There are several theories about why RX-8's right off the showroom floor are measuring a little lower than expected by some number-hungry dyno-queen drivers. One of the more common theories is one that I also heard from the Mazda Protege drivers. They suspect (but don't have any dyno proof) that Mazda's ECU has a built-in break-in period of many thousand miles. Protege drivers have stated that they experienced a much more entertaining driving experience after the 12,000 mile mark. This suggests that there are two different fuel maps triggered by mileage. Again, there is no real dyno proof of that. The ButtDyno(tm) is notoriously inaccurate.

Another theory is that the seals in the engine just haven't bedded in properly on these engines that only have 1,500 miles or so on them. There isn't much spring force on rotary seals so this would be completely possible. In the rotary road racing world many engine builders will use freshly lapped housings but used seals for just that reason. Not because they are cheap but becase they seal better and have lower friction than an identical new seal. Because of those qualities they also make more horsepower.

One thing that I haven't seen anyone at all talk about is the actual break-in of the remainder of the driveline. Since we haven't seen anyone take their engine out of their brand new RX-8 and slap it on a engine dyno, I don't see how you can talk about HP numbers of the entire driveline without discussing the necessary break-in of the transmission and differential. These are friction producing parts with many faces interacting with each other. It's been long known that changing the gear lube with something thinner, say SAE 80, will net a few HP on a chassis dyno at the expense of properly lubricating the transmission or differential. I may be overstating the obvious but nobody has mentioned the fact that the transmissions are new as well.

Now let's look at it from Mazda's perspective. They've just release a new car with a new(ish) engine rated at 247HP. Joe Bob jumps in it and drives it right to Billy Joe's Dyno Shop and Cheese Emporium to throw it on the chassis dyno. They make some pulls and Joe Bob gets pissed. "!$#@$(#@*$!!!! 185HP?!?", he says. After Joe Bob calls up his salesman and pounces on him for selling him a dud car he goes out on the net and posts about how much of a PoS his spanking new RX-8 is because he didn't see 200HP on Billy Joe's chassis dyno. This is where Jed chimes in, theorizing about a dual map ECU program probably used for break-in. Since Billy Joe doesn't have a wide band O2 for his chassis dyno, there is no way to confirm that so it remains speculation.

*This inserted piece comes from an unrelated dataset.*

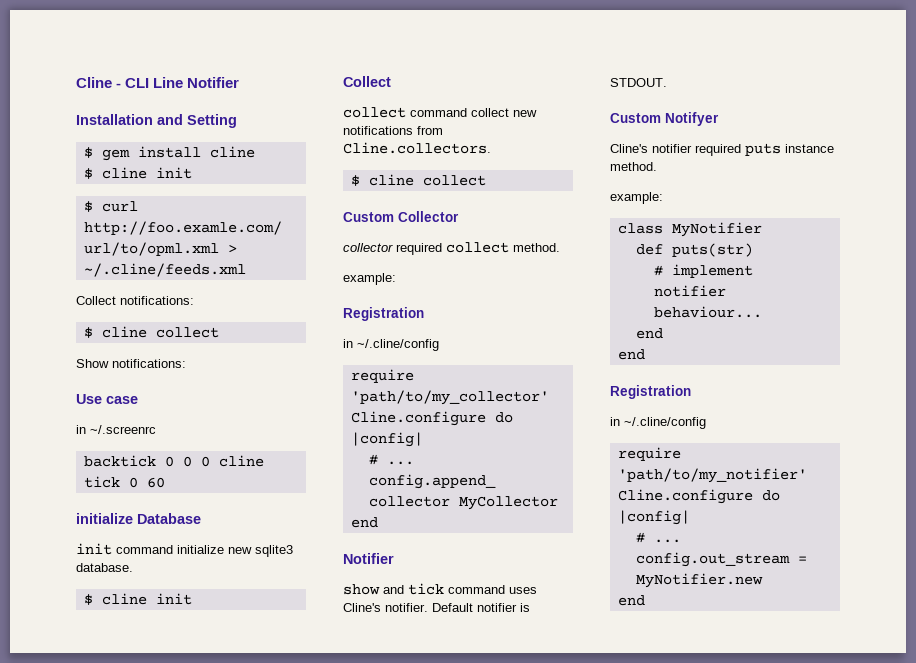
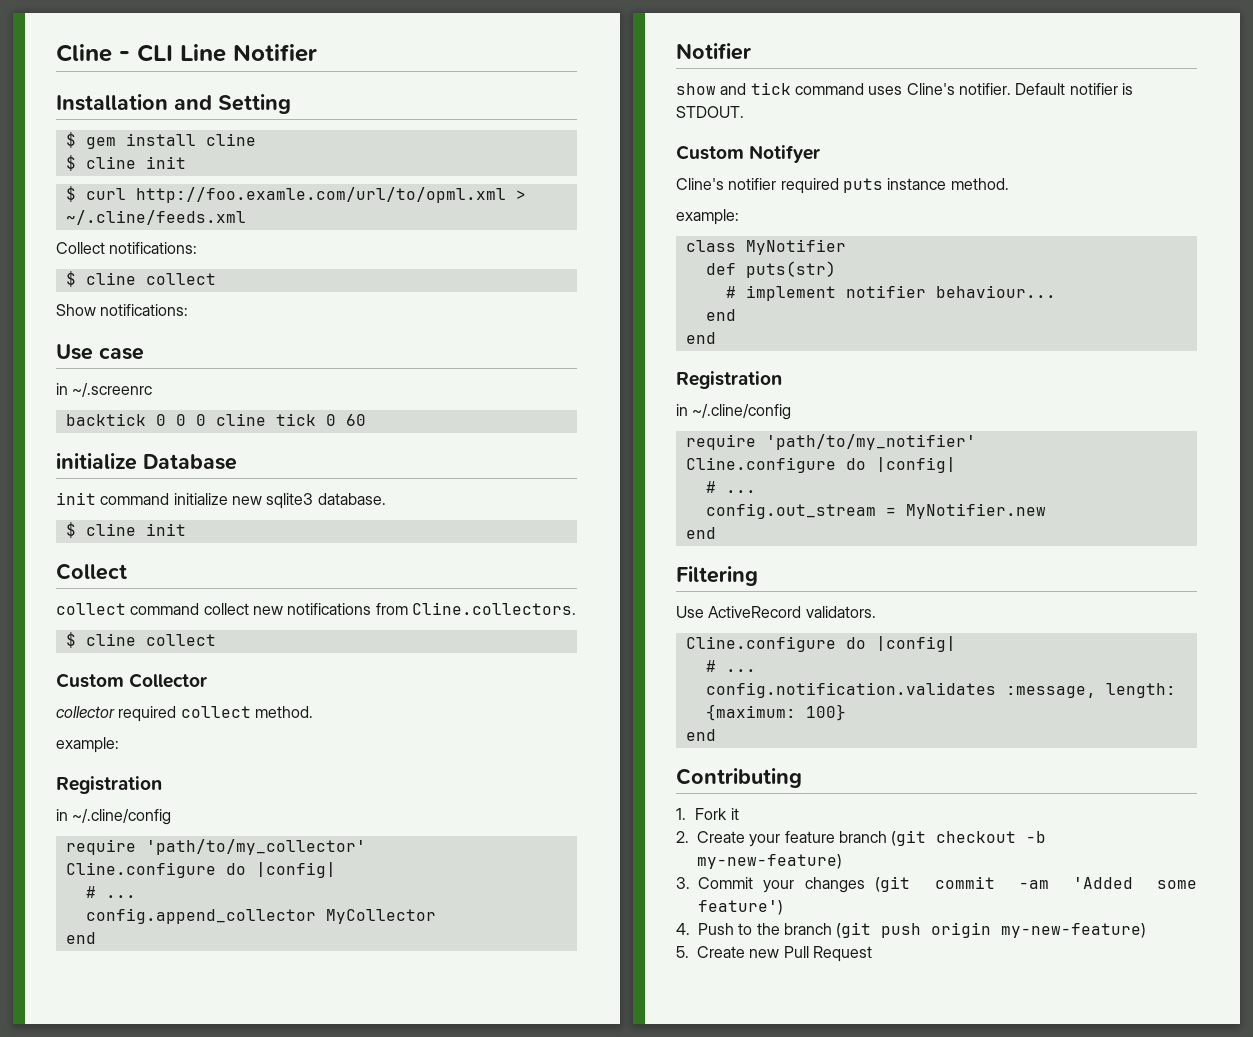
(645, 600) none -> [676,566,758,586] [676,606,876,618] [685,636,956,652] [705,660,756,672] [705,682,1176,698] [705,704,846,721] [685,729,716,741] [676,768,802,788] [676,808,739,820] [676,830,1047,847] [697,854,842,869] [676,876,1197,893] [698,900,783,915] [676,922,1147,938] [676,946,872,962] // Filtering // Use ActiveRecord validators. // Cline.configure do |config| // # ... // config.notification.validates :message, length: {maximum: 100} // end // Contributing // 1. Fork it // 2. Create your feature branch (git checkout -b my-new-feature) // 3. Commit your changes (git commit -am 'Added some feature') // 4. Push to the branch (git push origin my-new-feature) // 5. Create new Pull Request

Eventually Joe Bob's friend, Clem, gets a hold of someone at Mazda and asks him about dual-table ECUs. Mazda doesn't say anything. He asks about break-in period, Mazda says at LEAST 2,000 miles but 5,000 - 7,000 would be better. Clem is a little miffed but Joe Bob still isn't

Mazda isn't officially going to say that there is a break-in period built into the ECU. Why? He probably doesn't know. Unless you ask the guys that actually programmed (not designed) the ECU, you can't get a reasonably reliable answer. When asked about higher friction in the
engine Mazda probably won't say much either. Why? Same answer, they just don't know.

The vast majority of the people that are accessable to the general public aren't going to be the uber-technical people we'd like them to be. It would be bad for someone not directly related with the development of a given component to say something about how it works with the knowledge that this will be passed to the general public. It's better for them to not say anything than to have someone not in-the-know to say something inaccurate or flat out wrong.